The Power of Harry Potter and the Necessity for Romance

I just finished The Deathly Hallows again, this time taking the time to read more closely than during my first rush through it. Some initial reflections:

Harry Potter continues a tradition that goes back to ancient mythology through medieval legends and early modern fairy tales and 20th century fantasy that will last as long as humans sit around campfires or university campuses and tell stories to each other. The tradition includes ghost stories, but goes far beyond that. It contains magical stories, stories about beings with supernatural powers, heroes who lay down their lives to save others from evil, creatures who bridge the space between the human soul and nature. Perhaps the best title for it is the romance.

Humans cannot be understood without this tradition because it speaks of and sings for the deepest longings in the human soul: honor, meaning, civility, purpose, the hope that something matters and is worth living and dying for.

To prevent children from participating in this tradition is to undercut the healthy development of their souls. That is one reason Tolkien and Lewis were so shockingly successful in the hyper-rational modernist landscape.

I’ve been thinking long and hard about why I’ve always cherished this sort of writing and why lately I’ve come to see it as morally indispensable.
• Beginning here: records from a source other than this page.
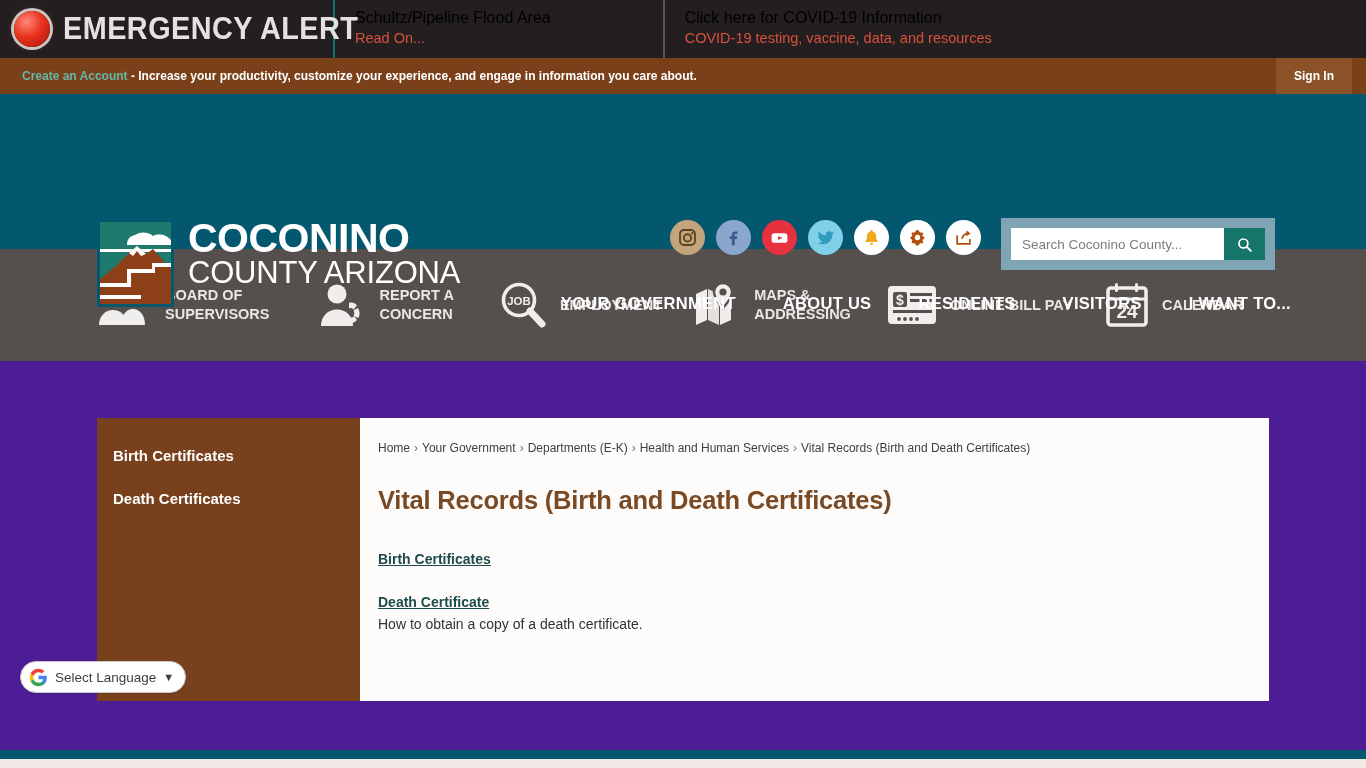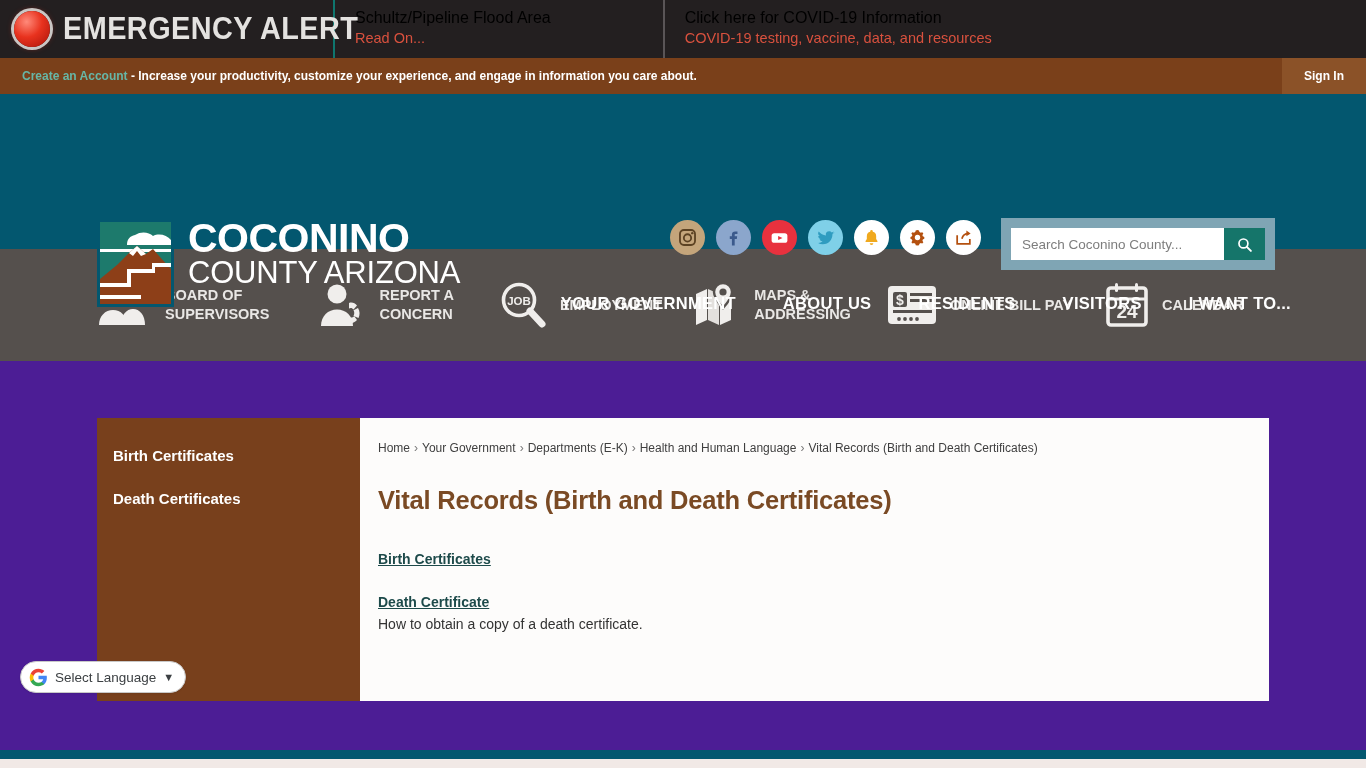--- a/index.html
+++ b/index.html
@@ -72,9 +72,9 @@
   }
   .signin-btn {
     position: absolute;
-    right: 0; top: 0;
+    right: 14px; top: 0;
     height: 36px;
-    width: 84px;
+    width: 76px;
     background: #8b5228;
     color: #ffffff;
     font-size: 12px;

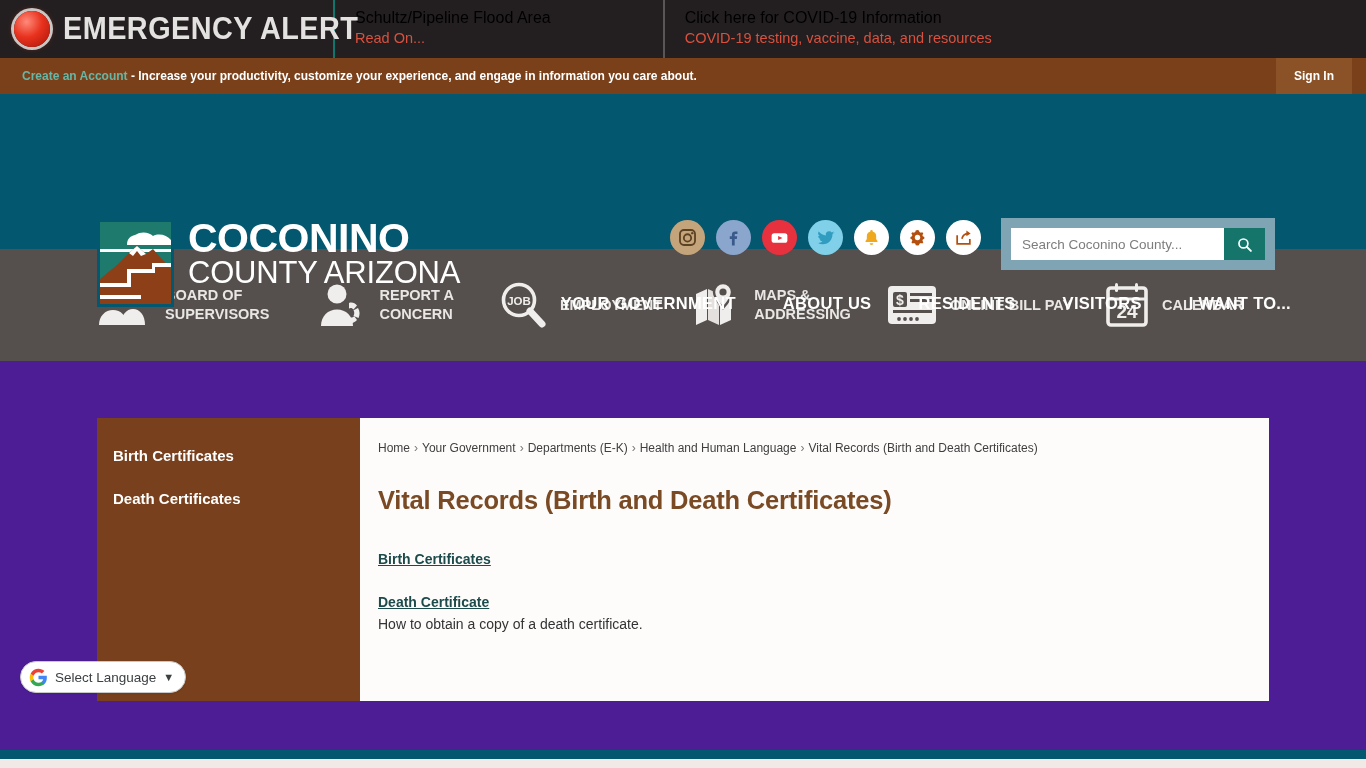--- a/index.html
+++ b/index.html
@@ -483,7 +483,7 @@
     <main class="panel">
 
       <div class="breadcrumb">
-        <a href="#">Home</a><span class="sep">›</span><a href="#">Your Government</a><span class="sep">›</span><a href="#">Departments (E-K)</a><span class="sep">›</span><a href="#">Health and Human Language</a><span class="sep">›</span><a href="#">Vital Records (Birth and Death Certificates)</a>
+        <a href="#">Home</a><span class="sep">›</span><a href="#">Your Government</a><span class="sep">›</span><a href="#">Departments (E-K)</a><span class="sep">›</span><a href="#">Health and Human Services</a><span class="sep">›</span><a href="#">Vital Records (Birth and Death Certificates)</a>
       </div>
 
       <h1 class="page-title">Vital Records (Birth and Death Certificates)</h1>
Why is it so important?

Simply, because it arouses within us a desire for what matters a great deal more than any materialist worldview can offer us.

Some Christians fear Harry Potter and I understand that fear. The Bible is not obscure about witchcraft and some feel that Rowling celebrates witchcraft in this series. I think she was probably naive at a certain level, but it matters a great deal less today than it did when, say, Baum suggested the possibility of a good witch in the Wizard of Oz. Baum was semi-educated and didn’t know what he was doing, but the age absorbed it. I don’t believe a witch should be treated as a metaphor of something positive and on this count I think Rowling erred. That merits more attention elsewhere.

But this series is of enormous literary, which is to say psychological, social, philosophical, historical importance. Harold Bloom seems to despise it, but I don’t know if he’s read the last three volumes. Even so, any literary critic who scoffs at this set needs to get beyond the cliches and occasional empty adverbs. The critic needs to ask why this series has sold so well without hiding behind the solution that it was so well marketed.

It was, that’s why The Sorcerer’s Stone is the ninth best selling book in the history of the human race. But it’s only one reason. After all, it’d be hard to argue that Stephen King, Dan Brown, or Danielle Steele are poorly marketed. You can market hamburgers to death, but without service at the counter and something more than edible cardboard, fast food burgers would not have taken over the nation’s arteries.

Why has it succeeded so magnificently. Again, I believe the primary reason is that it arouses desires in our souls that our “culture” simply leaves desperately unsatisfied. Information about life after death is one of the more obvious, but Rowling takes it a step further. She never gives the jejeune cliche answer to these questions. She makes you think. She drops hints. She takes you further in. She doesn’t just suggest what might happen when we die, she makes us want to die well.

By arousing these “primal”, which is to say, deeply human, desires, she arouses the questions that flow from them. She drives her reader to Pascal (though arrival might occur 15 years later), she points you to Aristotle’s Categories, she makes you want to know how to be virtuous and courageous. She makes you want to know how to be human by presenting portraits of people who struggle with their desires every moment of their lives and yet do something that matters.

It’s not  a new charm. That’s why it works.

That’s also why, when you read a book like Harry Potter or a Fairy Tale to children, you shouldn’t engage in analysis. Let the child’s soul interact with the images in the book. Living ideas in living books make living children.